[Data section Boundary: Start]

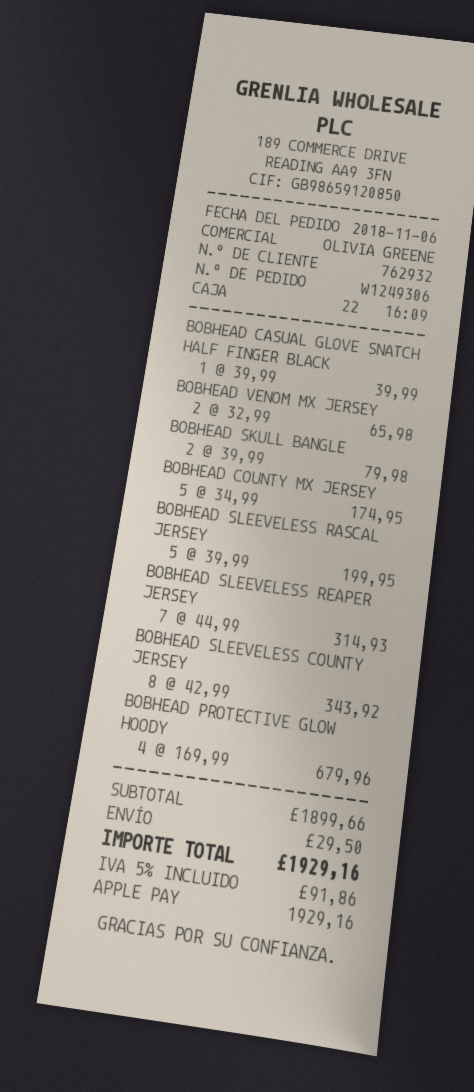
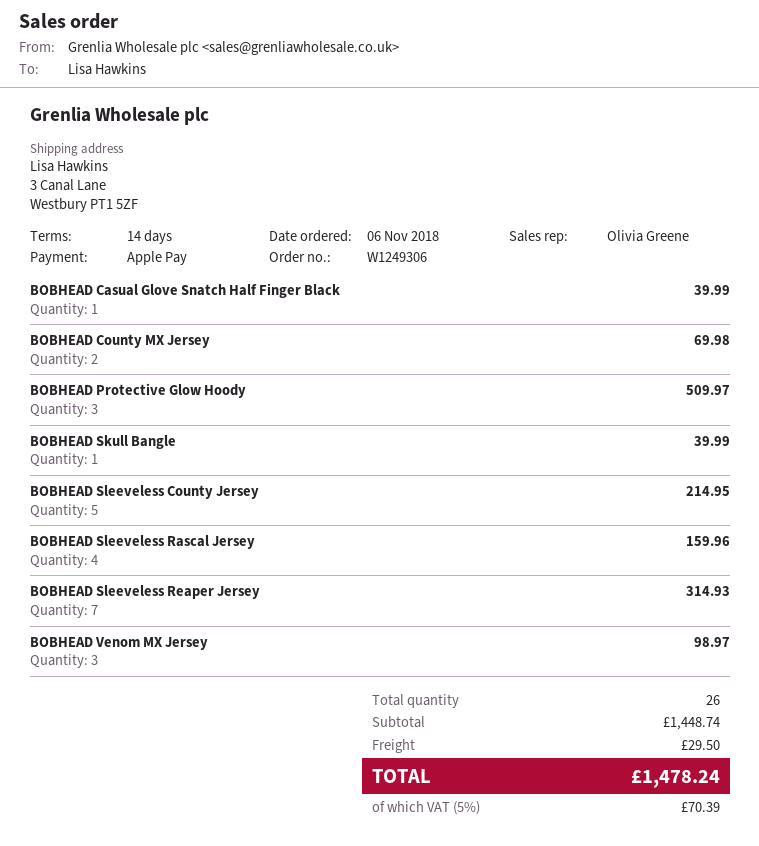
BOBHEAD VENOM MX JERSEY: 2 for 65.98 -> 3 for 98.97
BOBHEAD SKULL BANGLE: 2 for 79.98 -> 1 for 39.99
BOBHEAD COUNTY MX JERSEY: 5 for 174.95 -> 2 for 69.98
BOBHEAD SLEEVELESS RASCAL JERSEY: 5 for 199.95 -> 4 for 159.96
BOBHEAD SLEEVELESS COUNTY JERSEY: 8 for 343.92 -> 5 for 214.95
BOBHEAD PROTECTIVE GLOW HOODY: 4 for 679.96 -> 3 for 509.97
subtotal: 1899.66 -> 1448.74
tax: 5% = 91.86 -> 5% = 70.39
total: 1929.16 -> 1478.24

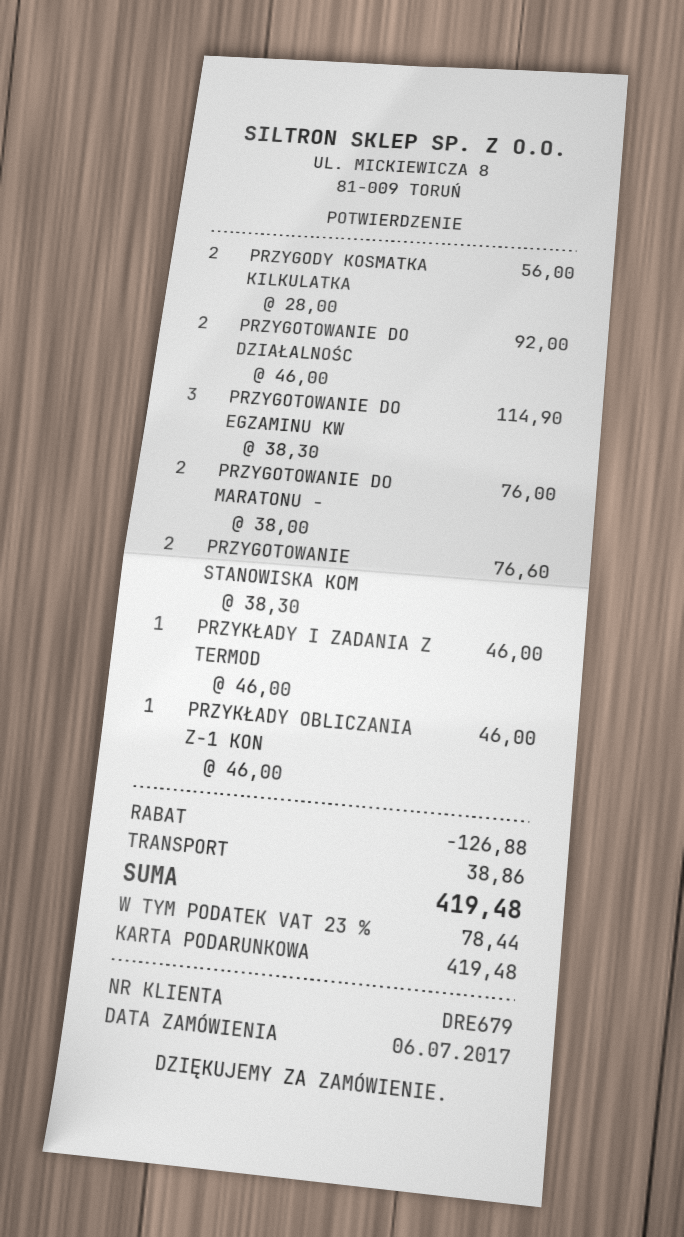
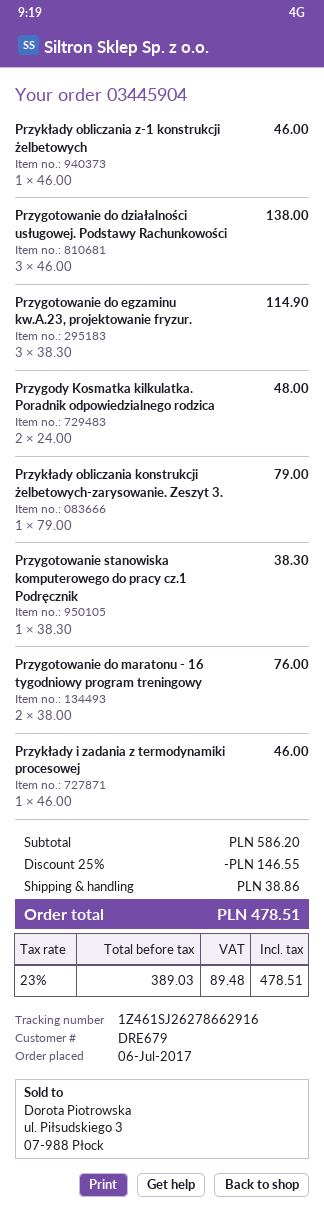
PRZYGODY KOSMATKA KILKULATKA: 2 x 28.00 = 56.00 -> 2 x 24.00 = 48.00
PRZYGOTOWANIE DO DZIAŁALNOŚC: 2 x 46.00 = 92.00 -> 3 x 46.00 = 138.00
PRZYGOTOWANIE STANOWISKA KOM: 2 x 38.30 = 76.60 -> 1 x 38.30 = 38.30
Przykłady obliczania konstrukcji żelbetowych-zarysowanie. Zeszyt 3.: none -> 1 x 79.00 = 79.00
discount: 126.88 -> 146.55
tax: 23% = 78.44 -> 23% = 89.48
total: 419.48 -> 478.51

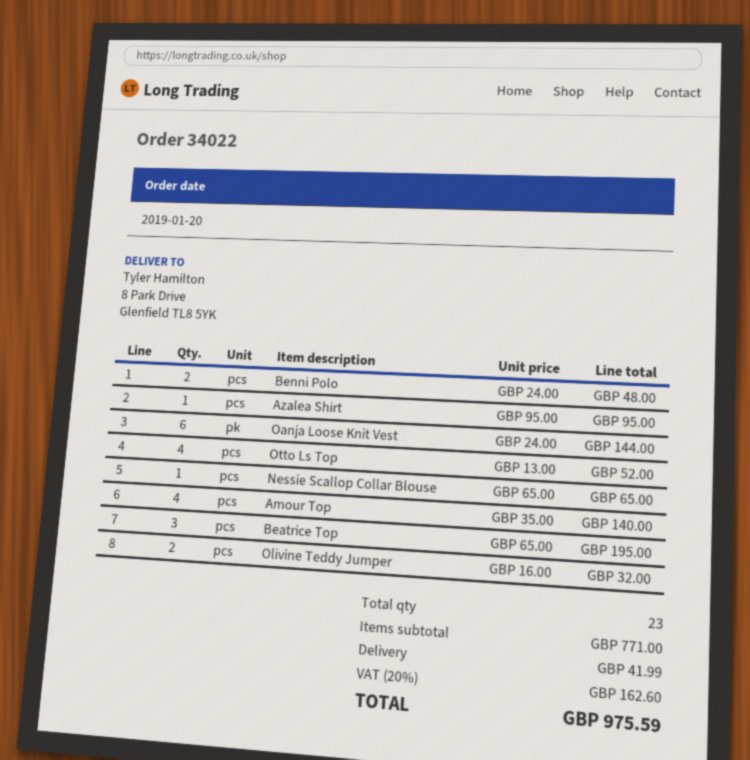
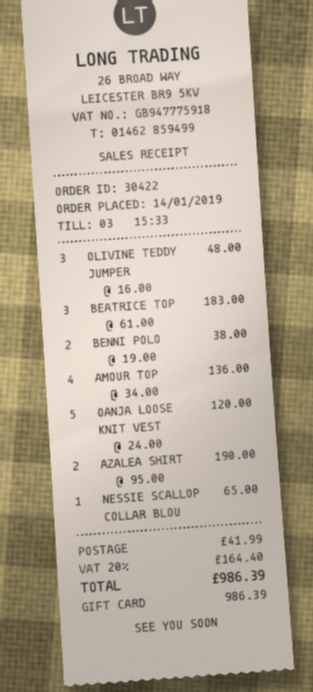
order number: 34022 -> 30422
order date: 2019-01-20 -> 2019-01-14
Benni Polo: 2 x 24.00 = 48.00 -> 2 x 19.00 = 38.00
Azalea Shirt: 1 x 95.00 = 95.00 -> 2 x 95.00 = 190.00
Oanja Loose Knit Vest: 6 x 24.00 = 144.00 -> 5 x 24.00 = 120.00
Otto Ls Top: 4 x 13.00 = 52.00 -> none
Amour Top: 4 x 35.00 = 140.00 -> 4 x 34.00 = 136.00
Beatrice Top: 3 x 65.00 = 195.00 -> 3 x 61.00 = 183.00
Olivine Teddy Jumper: 2 x 16.00 = 32.00 -> 3 x 16.00 = 48.00
tax: 20% = 162.60 -> 20% = 164.40
total: 975.59 -> 986.39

[Data section Boundary: End]

• Description of the task: Write out the records once more, exactly as they stand, with no images.

• Exercise solution:
BOBHEAD VENOM MX JERSEY: 2 for 65.98 -> 3 for 98.97
BOBHEAD SKULL BANGLE: 2 for 79.98 -> 1 for 39.99
BOBHEAD COUNTY MX JERSEY: 5 for 174.95 -> 2 for 69.98
BOBHEAD SLEEVELESS RASCAL JERSEY: 5 for 199.95 -> 4 for 159.96
BOBHEAD SLEEVELESS COUNTY JERSEY: 8 for 343.92 -> 5 for 214.95
BOBHEAD PROTECTIVE GLOW HOODY: 4 for 679.96 -> 3 for 509.97
subtotal: 1899.66 -> 1448.74
tax: 5% = 91.86 -> 5% = 70.39
total: 1929.16 -> 1478.24

PRZYGODY KOSMATKA KILKULATKA: 2 x 28.00 = 56.00 -> 2 x 24.00 = 48.00
PRZYGOTOWANIE DO DZIAŁALNOŚC: 2 x 46.00 = 92.00 -> 3 x 46.00 = 138.00
PRZYGOTOWANIE STANOWISKA KOM: 2 x 38.30 = 76.60 -> 1 x 38.30 = 38.30
Przykłady obliczania konstrukcji żelbetowych-zarysowanie. Zeszyt 3.: none -> 1 x 79.00 = 79.00
discount: 126.88 -> 146.55
tax: 23% = 78.44 -> 23% = 89.48
total: 419.48 -> 478.51

order number: 34022 -> 30422
order date: 2019-01-20 -> 2019-01-14
Benni Polo: 2 x 24.00 = 48.00 -> 2 x 19.00 = 38.00
Azalea Shirt: 1 x 95.00 = 95.00 -> 2 x 95.00 = 190.00
Oanja Loose Knit Vest: 6 x 24.00 = 144.00 -> 5 x 24.00 = 120.00
Otto Ls Top: 4 x 13.00 = 52.00 -> none
Amour Top: 4 x 35.00 = 140.00 -> 4 x 34.00 = 136.00
Beatrice Top: 3 x 65.00 = 195.00 -> 3 x 61.00 = 183.00
Olivine Teddy Jumper: 2 x 16.00 = 32.00 -> 3 x 16.00 = 48.00
tax: 20% = 162.60 -> 20% = 164.40
total: 975.59 -> 986.39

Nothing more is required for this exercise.